It was too confusing. I’d heard of people saying they were from somewhere else, but I thought it was probably self-inflating. Of course, I considered myself open-minded, so that people could be from somewhere else, but if they were, I wasn’t sure why I should care or that it had anything to do with me. It was too disorienting to think about, so I never did. But here I was, maybe one of “those people” at the moment of learning she’s different. Well, I always did feel different….
It’s been eleven years this month since the Pleiades burst onto my consciousness, and I’m ready to face now what it might possibly mean. If no one else had said anything or written the books I’d previously secretly ridiculed, I wouldn’t be writing this now, despite my professed intention to always tell the full truth. No, some stuff I reserve the right to withhold, and this has been a partial “withhold” bugging me for eleven years. Now I’m ready to tell it.

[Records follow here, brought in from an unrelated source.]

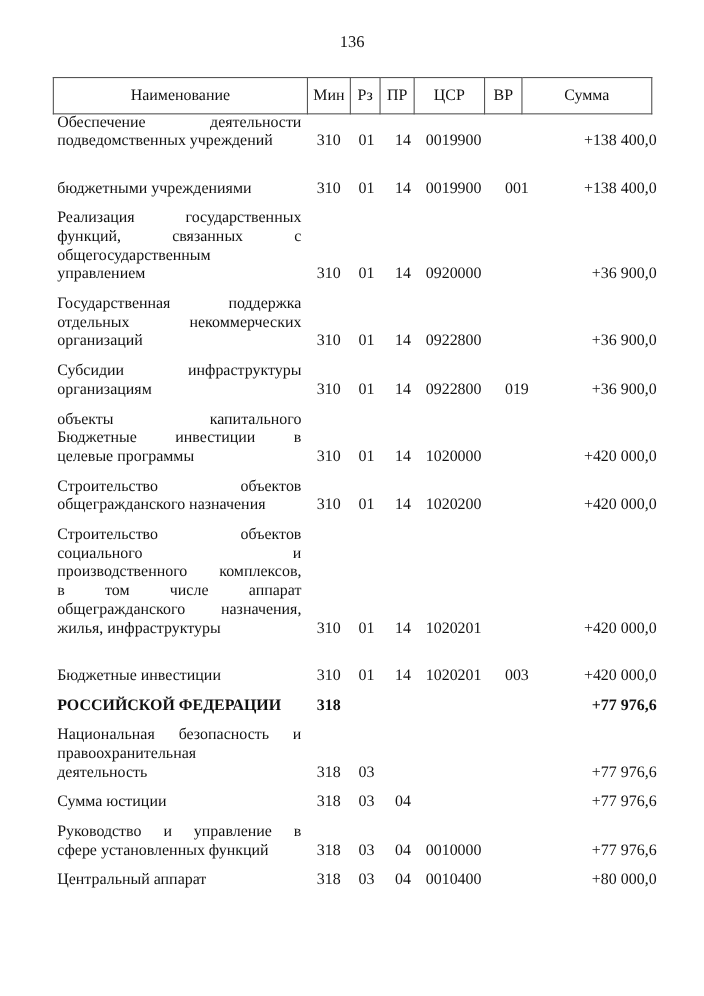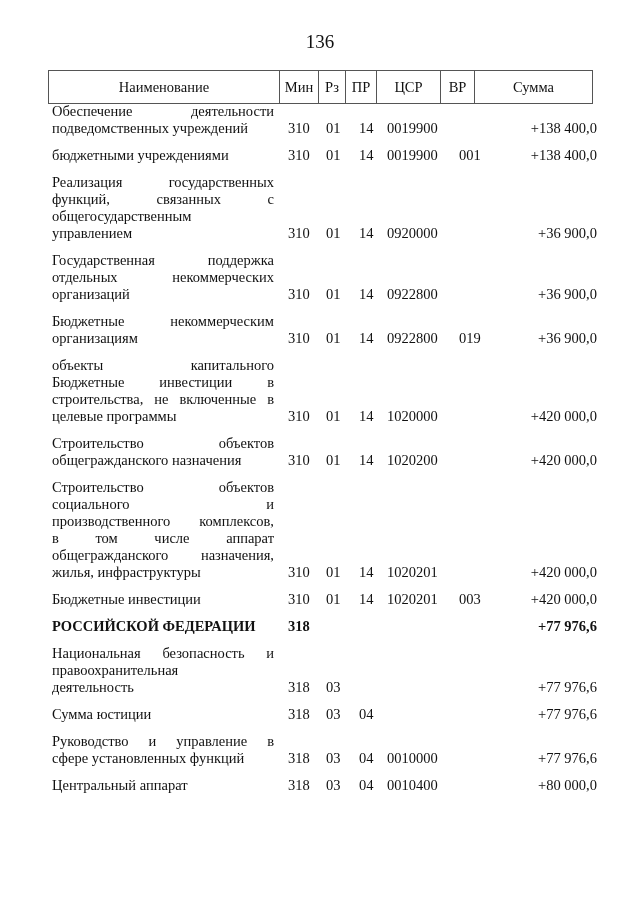"136" .page-num { font-size: 19px -> 15px }
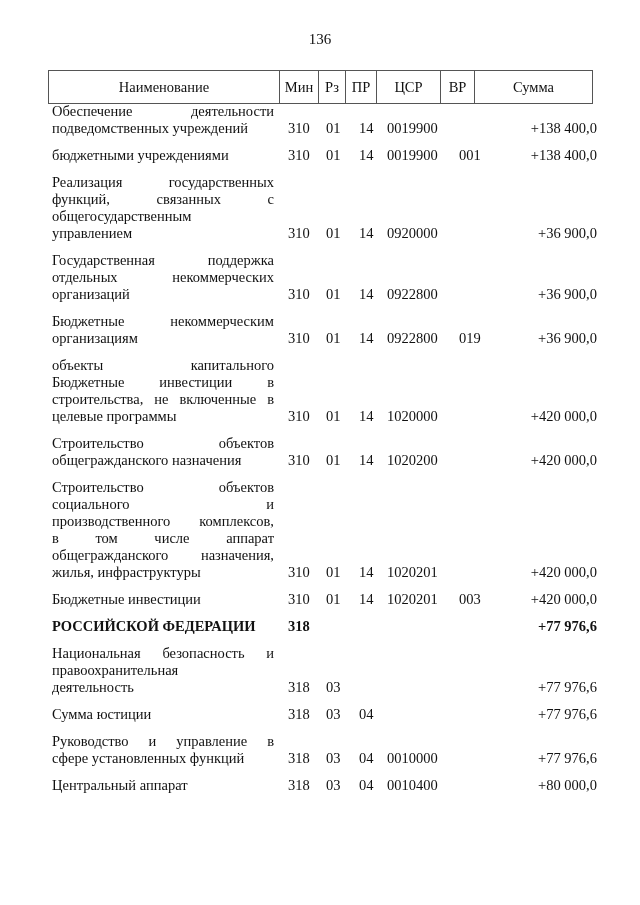"001" .vr { margin-top: none -> 16px }
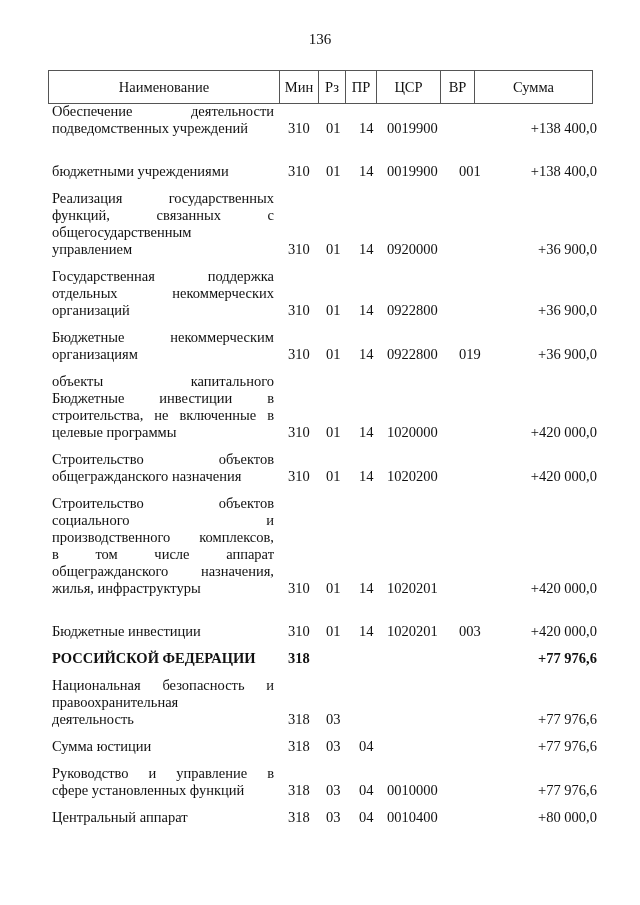"Бюджетные некоммерческим" span.line { text: Бюджетные некоммерческим -> Субсидии инфраструктуры }
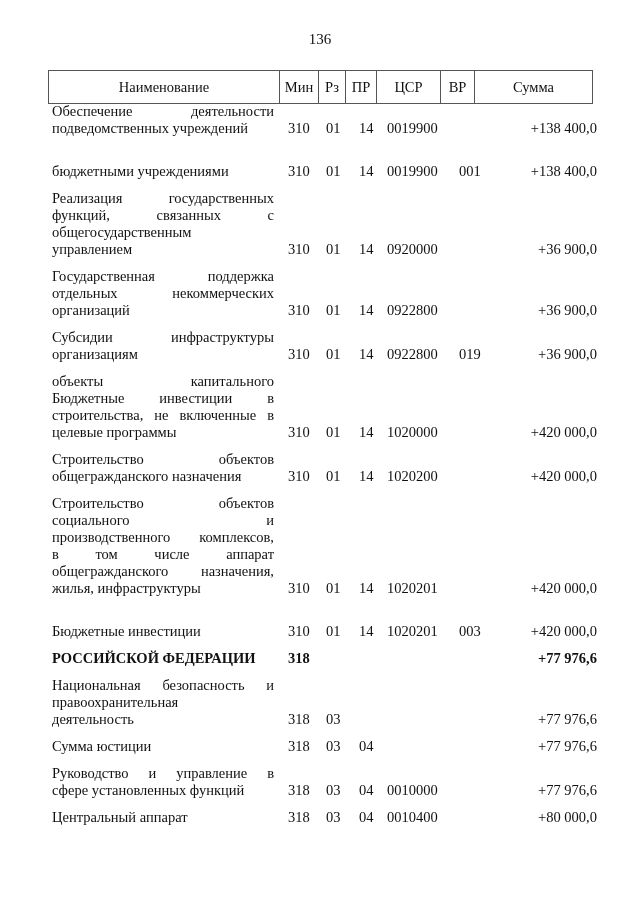"строительства, не включенные в" span.line { html: <span>строительства, не включенные в</span> -> none }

Besides, there are theories, to which I subscribe, that we are all of “alien” DNA. And there are theories that, as souls, we are all from many other places. According to these, my story is not unusual at all, but mundane, and it’s only a matter of each of us eventually realizing the truth. Like remembering our dreams.

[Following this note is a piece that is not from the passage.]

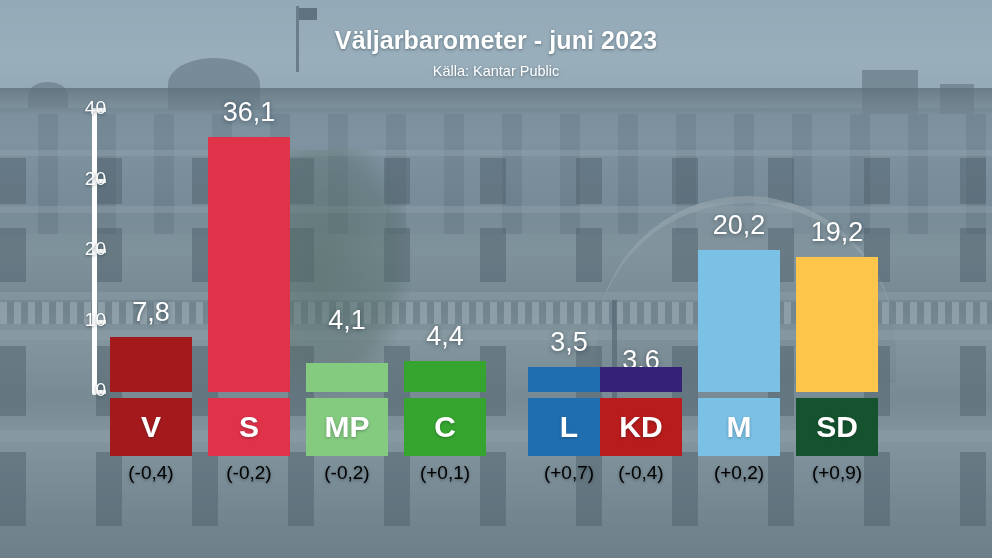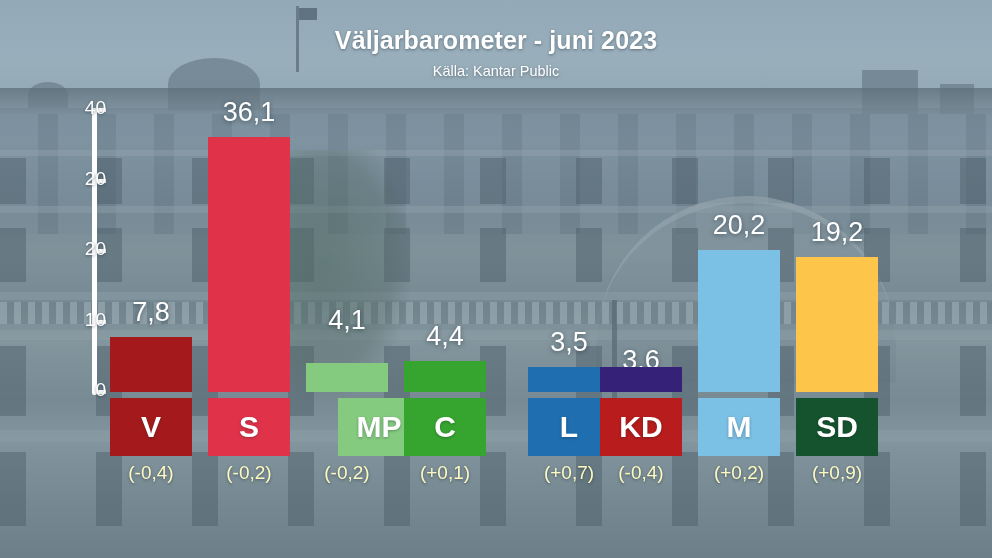"MP" div.bar-key { margin-left: 32px -> none }
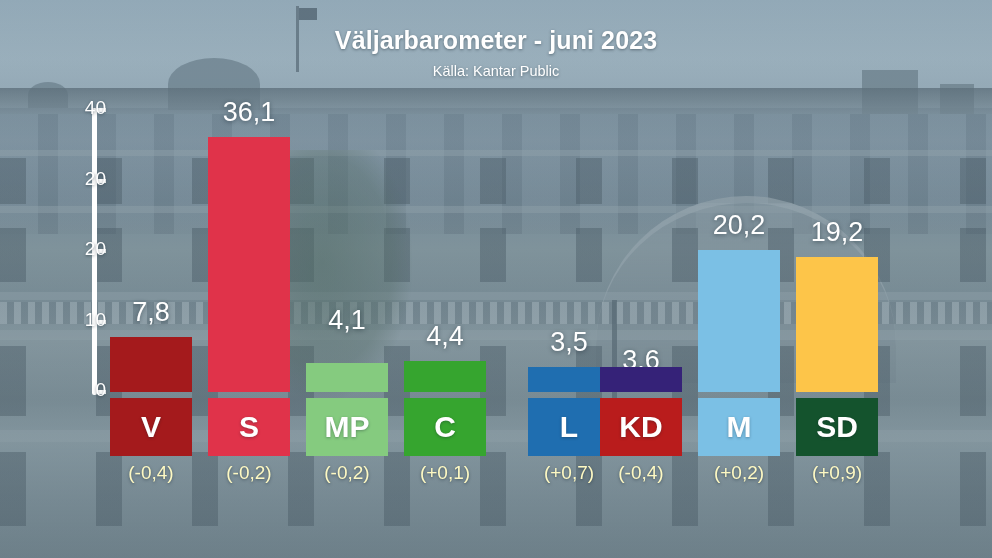"(-0,4)" .bar-change { color: #fef9c3 -> #000000 }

Here in Silver City, Greg Renfro and friends, including me, have been singing The Star Song, by Missourian Bob Dyer, for years:
I think you must have come from a star
I think you must have come from a star
I can see it in your eyes, I feel it when you smile
I think you must have come from a star
…I think we must have all come from the stars.
I’ve always believed it was possible – but I thought it was just a theory, for someone else; I never wanted it to be a personal fact for me, which would be too attention-getting; when I was young, my eyes used to tear and overflow spontaneously when more than a few people looked at me at once.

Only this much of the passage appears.